Miami, le 1er juillet 2021 — Les autorités haïtiennes doivent mener une enquête rapide et complète sur le meurtre du journaliste Diego Charles, déterminer s’il était visé pour ses reportages et veiller à ce que les responsables soient traduits en justice, a déclaré aujourd’hui le Comité pour la protection des journalistes.
Vers 23 heures, le 29 juin, des hommes non identifiés circulant à moto ont abattu Diego Charles à l’entrée de son domicile dans le quartier de Christ-Roi, à Port-au-Prince, la capitale, puis ont pris la fuite, selon des articles de presse et Jacques Desrosiers, secrétaire général de l’Association des journalistes haïtiens, un groupe professionnel local, qui s’est entretenu avec le CPJ via une application de messagerie.
Les agresseurs ont également abattu la militante politique Marie Antoinette Duclair, qui se trouvait dans une voiture à proximité après avoir raccompagné Charles chez lui à la suite d’une réunion à laquelle tous deux assistaient, selon ces sources.
Charles travaillait comme reporter pour la radio-télévision privée Radio Vision 2000, le site d’information Gazette Haïti, et était cofondateur du site d’information Larepiblik Magazine, selon ces sources et Valéry Numa, présentateur à Radio Vision 2000, qui a parlé avec le CPJ via une application de messagerie.
« Alors que les attaques meurtrières contre les journalistes haïtiens se poursuivent, les autorités ne semblent que trop disposées à balayer ces incidents sous le tapis, en imputant les meurtres à la violence générale des gangs ou en ouvrant des enquêtes vides sans résultat, alimentant ainsi un cycle de violence et d’impunité », a déclaré Natalie Southwick, coordinatrice du programme Amérique centrale et du Sud du CPJ, à New York. « Les autorités doivent mener une enquête complète pour déterminer si Diego Charles a été tué pour son travail, et fournir à sa famille et au public des informations opportunes sur ce qui s’est réellement passé. »
Duclair, militante politique et membre du parti d’opposition Matrice Libération, était également cofondatrice de Larepiblik Magazine mais ne travaillait plus comme journaliste, selon ces rapports et Numa.
Au moment de sa mort, Charles enquêtait sur plusieurs sujets pour Larepiblik Magazine, notamment sur le meurtre non élucidé en 2020 de Monferrier Dorval, président de l’Association du Barreau de Port-au-Prince, selon Numa.
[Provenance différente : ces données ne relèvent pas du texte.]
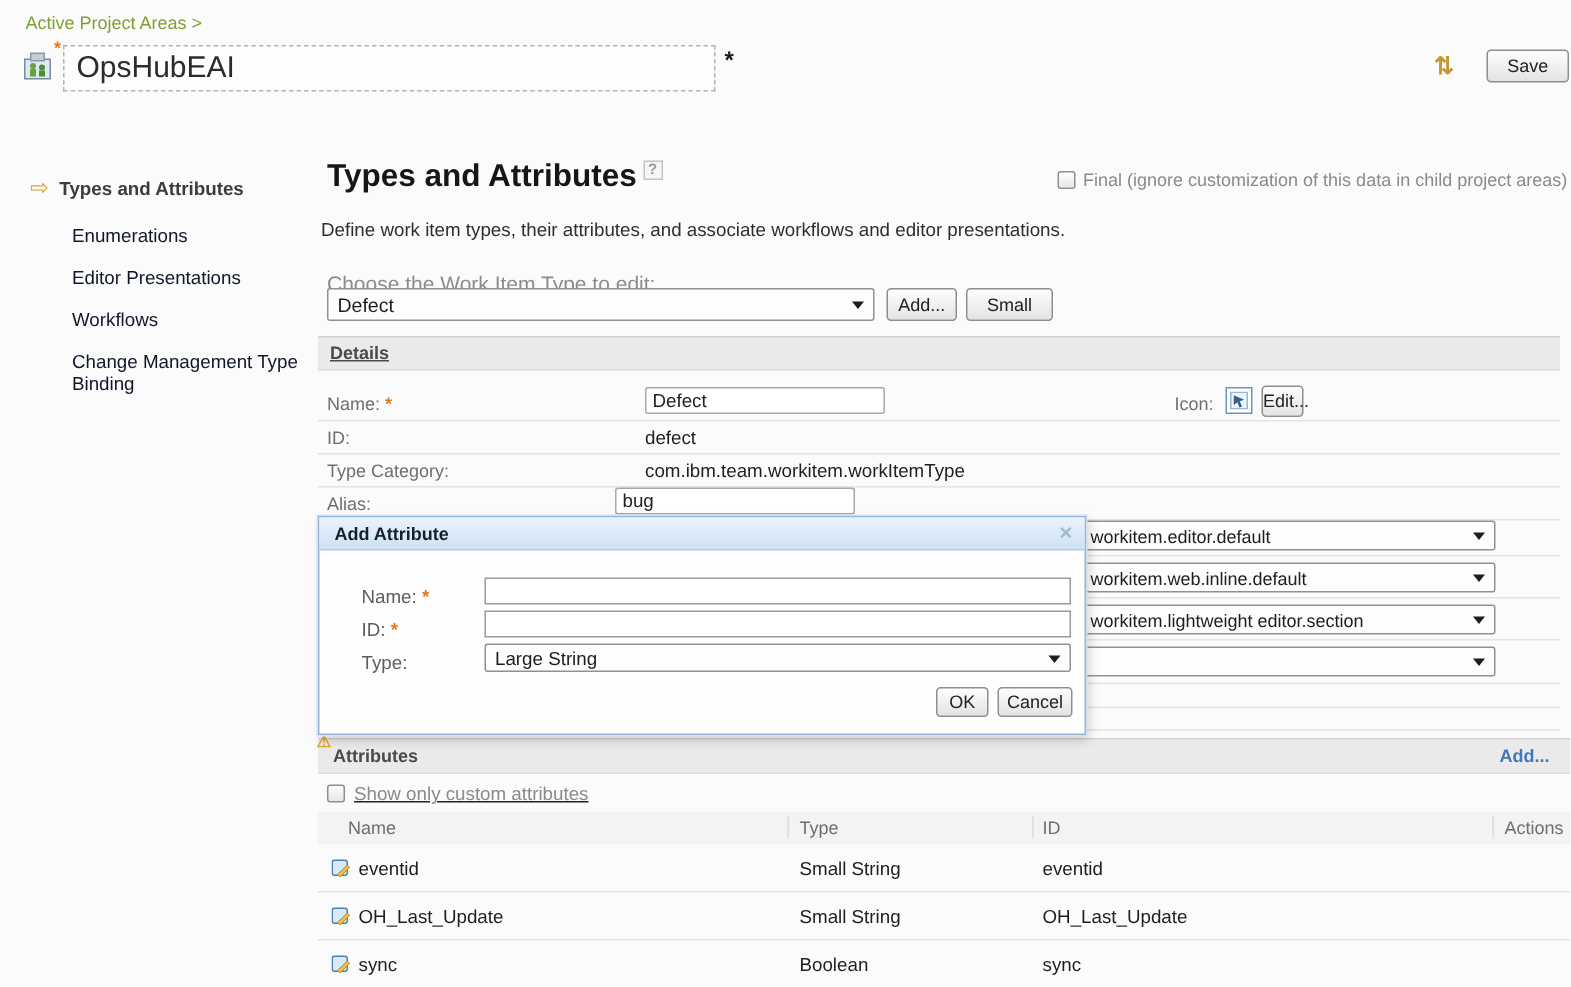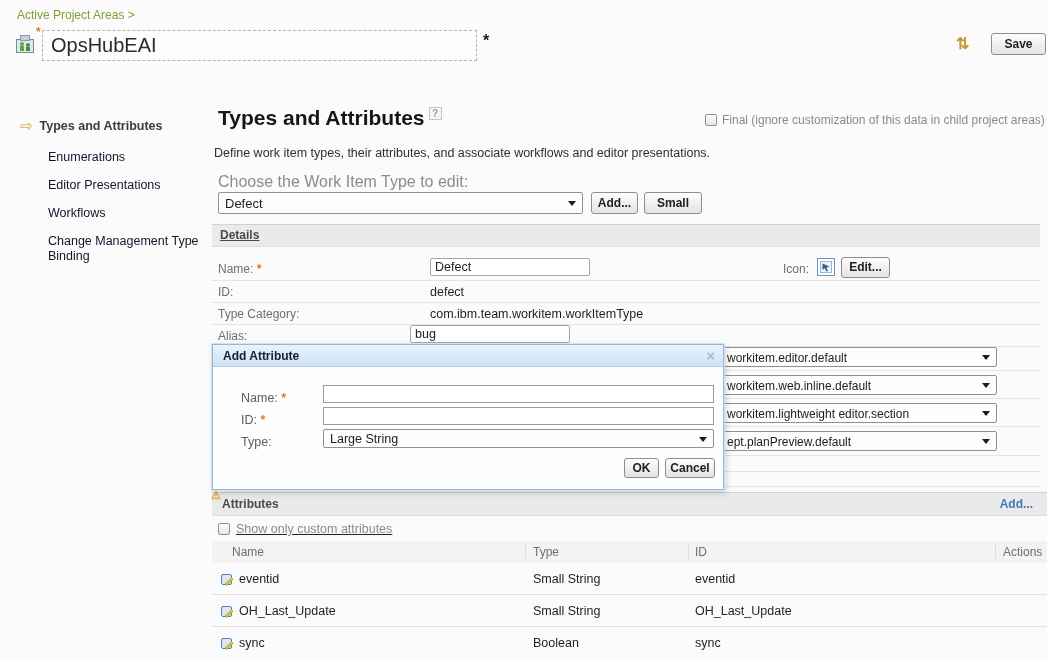--- a/index.html
+++ b/index.html
@@ -22,7 +22,7 @@
   .btn {
     position:absolute; border:1px solid #8e8e8e; border-radius:3px;
     background:linear-gradient(#fefefe,#e3e3e3); font-family:"Liberation Sans",sans-serif;
-    font-size:12px; color:#222; text-align:center; cursor:pointer;font-weight:bold;
+    font-size:12px; color:#222; text-align:center; cursor:pointer;
   }
   .save-btn { left:991px; top:33px; width:55px; height:22px; line-height:20px; }
   

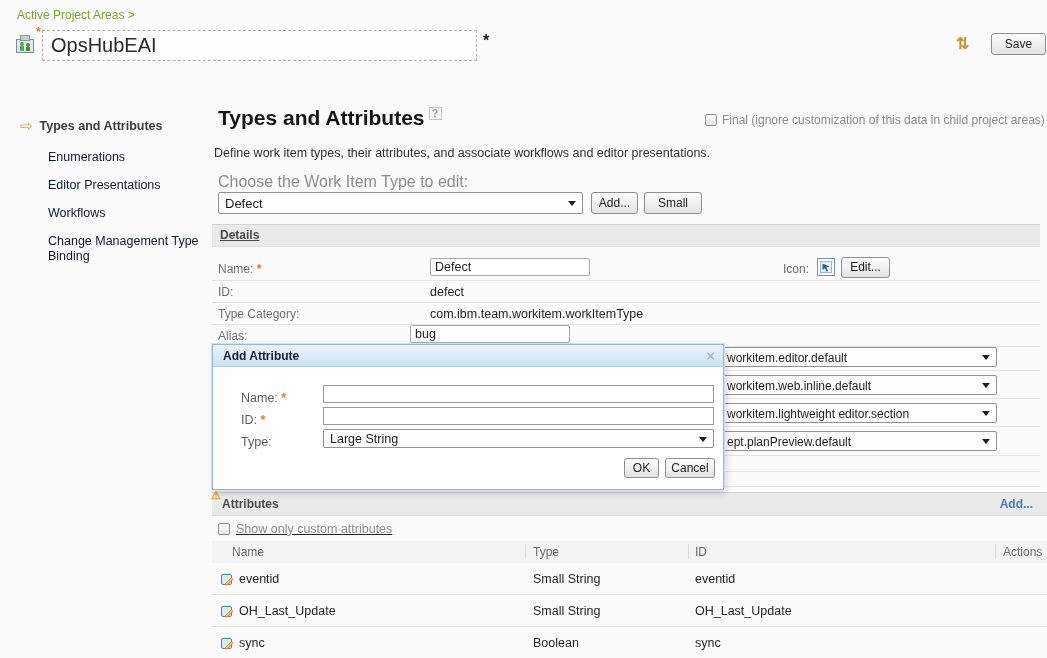--- a/index.html
+++ b/index.html
@@ -53,7 +53,7 @@
   .cb { width:12px; height:12px; border:1px solid #8f8f8f; border-radius:2px; background:linear-gradient(#fff,#e6e6e6); flex:none; cursor:pointer; }
   .gray-lbl { font-size:12px; color:#8a8a8a; }
   .desc { position:absolute; left:214px; top:146px; font-size:12.5px; color:#2e2e2e; }
-  .chooser-lbl { position:absolute; left:218px; top:173px; font-size:16px; color:#8c8c8c; }
+  .chooser-lbl { position:absolute; left:218px; top:181px; font-size:14px; color:#8c8c8c; }
   .combo { position:absolute; border:1px solid #919191; border-radius:2px; background:#fdfdfd; font-size:13px; color:#1d1d1d; cursor:pointer; }
   .combo .txt { display:block; padding:3px 20px 0 6px; white-space:nowrap; overflow:hidden; }
   .arr { position:absolute; right:6px; top:50%; margin-top:-2px; width:0; height:0; border-left:4px solid transparent; border-right:4px solid transparent; border-top:5px solid #1d1d1d; }

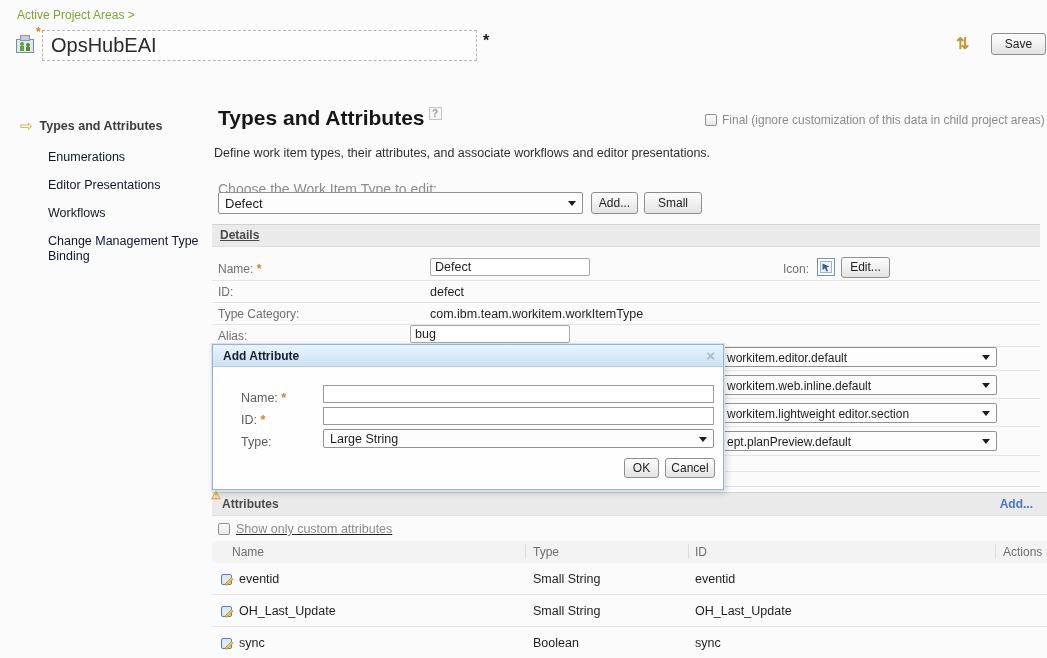--- a/index.html
+++ b/index.html
@@ -77,7 +77,7 @@
   .name-lbl{left:218px;top:262px}.name-inp{left:430px;top:258px;width:160px;height:18px}
   .icon-lbl{left:783px;top:262px}
   .icon-box{position:absolute;left:817px;top:258px;width:18px;height:18px;border:1px solid #6f94b8;background:#fff;display:flex;align-items:center;justify-content:center;}
-  .edit-btn{left:841px;top:257px;width:49px;height:21px;line-height:19px}
+  .edit-btn{left:841px;top:257px;width:28px;height:21px;line-height:19px}
   .id-lbl{left:218px;top:285px}.id-val{left:430px;top:285px}
   .tc-lbl{left:218px;top:307px}.tc-val{left:430px;top:307px}
   .alias-lbl{left:218px;top:329px;border-bottom:1px dotted #9a9a9a;padding-bottom:1px}

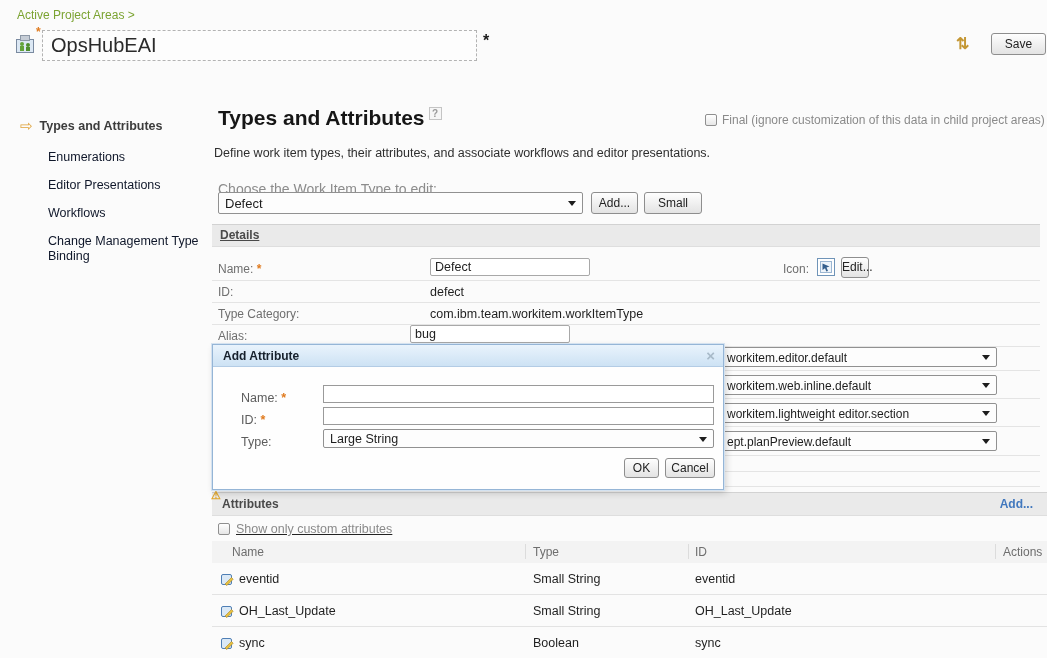--- a/index.html
+++ b/index.html
@@ -211,7 +211,6 @@
       <span class="arr"></span>
   </div>
   <div class="combo pres p4">
-    <span class="txt">ept.planPreview.default</span>
       <span class="arr"></span>
   </div>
Le dernier article de Charles sur le site Internet mentionnait que le juge chargé de l’affaire Dorval avait fait l’objet de menaces de mort et de tentatives d’assassinat « dans l’indifférence totale des autorités étatiques ». Numa a déclaré au CPJ que le meurtre de Dorval était « hyper-sensible » en Haïti.
Hier, Léon Charles, directeur de la police nationale haïtienne, a déclaré que 15 personnes avaient été tuées dans des tirs aléatoires au milieu du chaos en réaction au meurtre d’un policier plus tôt dans la nuit, dont Diego Charles et Duclair, selon ces informations.
L’un des collègues de Diego Charles, qui a parlé au CPJ sous couvert d’anonymat par crainte de représailles, a déclaré au CPJ qu’il trouvait « ridicule et suspect » que la police regroupe les décès de Charles et Duclair avec d’autres meurtres commis cette nuit-là.
« Tout ce que les autorités veulent, c’est de regrouper tous les cas, les traiter comme un seul et même incident afin d’éviter d’avoir à examiner les éventuels motifs et complicités politiques derrière les meurtres de Charles et Duclair », a déclaré le collègue.
L’Association des journalistes haïtiens a publié un communiqué sur les meurtres, que le CPJ a examinée, exprimant ses réserves quant à la déclaration que la police aurait ouvert une enquête. L’Association a ajouté qu’elle était habituée à de telles déclarations, mais que celles-ci produisaient rarement des résultats.
Le CPJ a appelé la Police nationale haïtienne et la Police judiciaire haïtienne pour obtenir des commentaires, mais les personnes qui ont répondu ont dit qu’elles n’étaient pas en mesure de fournir des informations.
Le bureau du Premier ministre d’Haïti a publié hier un communiqué condamnant les « assassinats en série » qui avaient eu lieu dans la région, et indiquant que le ministère de la Justice et de la Sécurité publique et le directeur général de la Police nationale avaient été instruits de prendre toutes les mesures nécessaires pour identifier les responsables et les traduire en justice.
En novembre 2019, le CPJ et Reporters sans frontières ont écrit une lettre aux autorités haïtiennes les exhortant à enquêter sur les attaques contre les journalistes, notamment les meurtres en 2019 des journalistes Pétion Rospide et Néhémie Joseph, qui restent non résolus. Le CPJ n’a pas reçu de réponse à cette lettre.